NVIDIAジェンセン・フアンCEO、中国向けH20後継チップ輸出を予告…自社株追加売却も実施
- なぜフアンCEOは中国市場にこだわるのか?
- ホッパー設計の限界と新たな可能性
- トランプ政権との微妙な駆け引き
- 1億9000万ドルの自社株売却戦略
- 中国の技術力に対する意外な評価
- 地政学リスクを超えるビジネス戦略

NVIDIAのジェンセン・フアンCEOが中国市場に向けた大胆な戦略を明らかにした。H20 AIチップの後継製品輸出を約束するとともに、自社株の追加売却を継続中だ。中国市場の重要性を強調する一方、米中技術摩擦の狭間で巧みなバランス感覚を見せている。
なぜフアンCEOは中国市場にこだわるのか?
7月16日、北京で行われた会見でフアンCEOは「H20を超える性能のAIチップを中国市場に提供する」と宣言。中国がNVIDIAの総売上高の10%以上を占める重要市場であることに加え、同国のAIチップ市場が2~3年以内に500億ドル規模に成長するとの見通しを示した。米政府の輸出規制が続く中、「技術覇権競争で中国を無視するのはビジネス的に自殺行為だ」と業界関係者は指摘する。
ホッパー設計の限界と新たな可能性
現在中国に輸出されているH20チップは、米政府の規制回避のために意図的に性能を抑えた「規制対応版」。フアンCEOは「ホッパー設計ベースのH20でも優れた性能を発揮するが、今後数年間でさらに優れた技術が登場する」と説明。フィナンシャル・タイムズによれば、NVIDIAは既にBlackWell RTX Pro6000チップをベースとした中国向け新型チップを開発中で、早ければ9月にもリリースされる見込みだ。
トランプ政権との微妙な駆け引き
興味深いのは政治的な動きだ。フアンCEOは先週トランプ大統領と面会し、中国出張の意向を伝えたという。「うまくやってこい」との返事があったと明かし、政権側がH20チップ輸出禁止を解除した背景には「中国軍転用リスクは過大評価されている」との判断があったと説明。
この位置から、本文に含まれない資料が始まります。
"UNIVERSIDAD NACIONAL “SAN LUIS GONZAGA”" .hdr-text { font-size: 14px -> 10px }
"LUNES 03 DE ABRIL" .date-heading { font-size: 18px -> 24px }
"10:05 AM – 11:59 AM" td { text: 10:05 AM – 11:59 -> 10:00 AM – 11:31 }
あるアナリストは「NVIDIAは地政学リスクを最小化するため、両政府に対して絶妙なロビー活動を展開している」と分析する。
1億9000万ドルの自社株売却戦略
企業行動も注目される。SEC提出書類によれば、フアンCEOは今年すでに120万株(約1億9000万ドル相当)の自社株を売却。今回追加で22万5000株(約3700万ドル相当)を処分した。3月に600万株までの売却計画を公表して以降の動きで、時価総額4兆ドル到達を受けた利益確定と見られる。BTCCアナリストチームは「創業者の株式売却は必ずしもネガティブサインではなく、分散投資の一環と解釈すべき」と指摘する。
中国の技術力に対する意外な評価
会見での発言も興味深い。フアンCEOは「現金依存の米国と異なり、中国はスマート決済が浸透している」と指摘。「中国企業はH20チップでディープシークのAIモデルR1を完成させ、世界を驚かせた」と評価した。この発言は、中国技術力を過小評価する西側の認識に一石を投じるものだ。
地政学リスクを超えるビジネス戦略
NVIDIAの中国戦略は単純ではない。一方で規制の隙間を縫った製品開発を進め、他方で政府間調整を図る。フアンCEOの「中国AI市場が成長を続ける限り、NVIDIAは関与し続ける」との発言は、グローバル企業のジレンンマと覚悟を表している。今後の展開から目が離せない。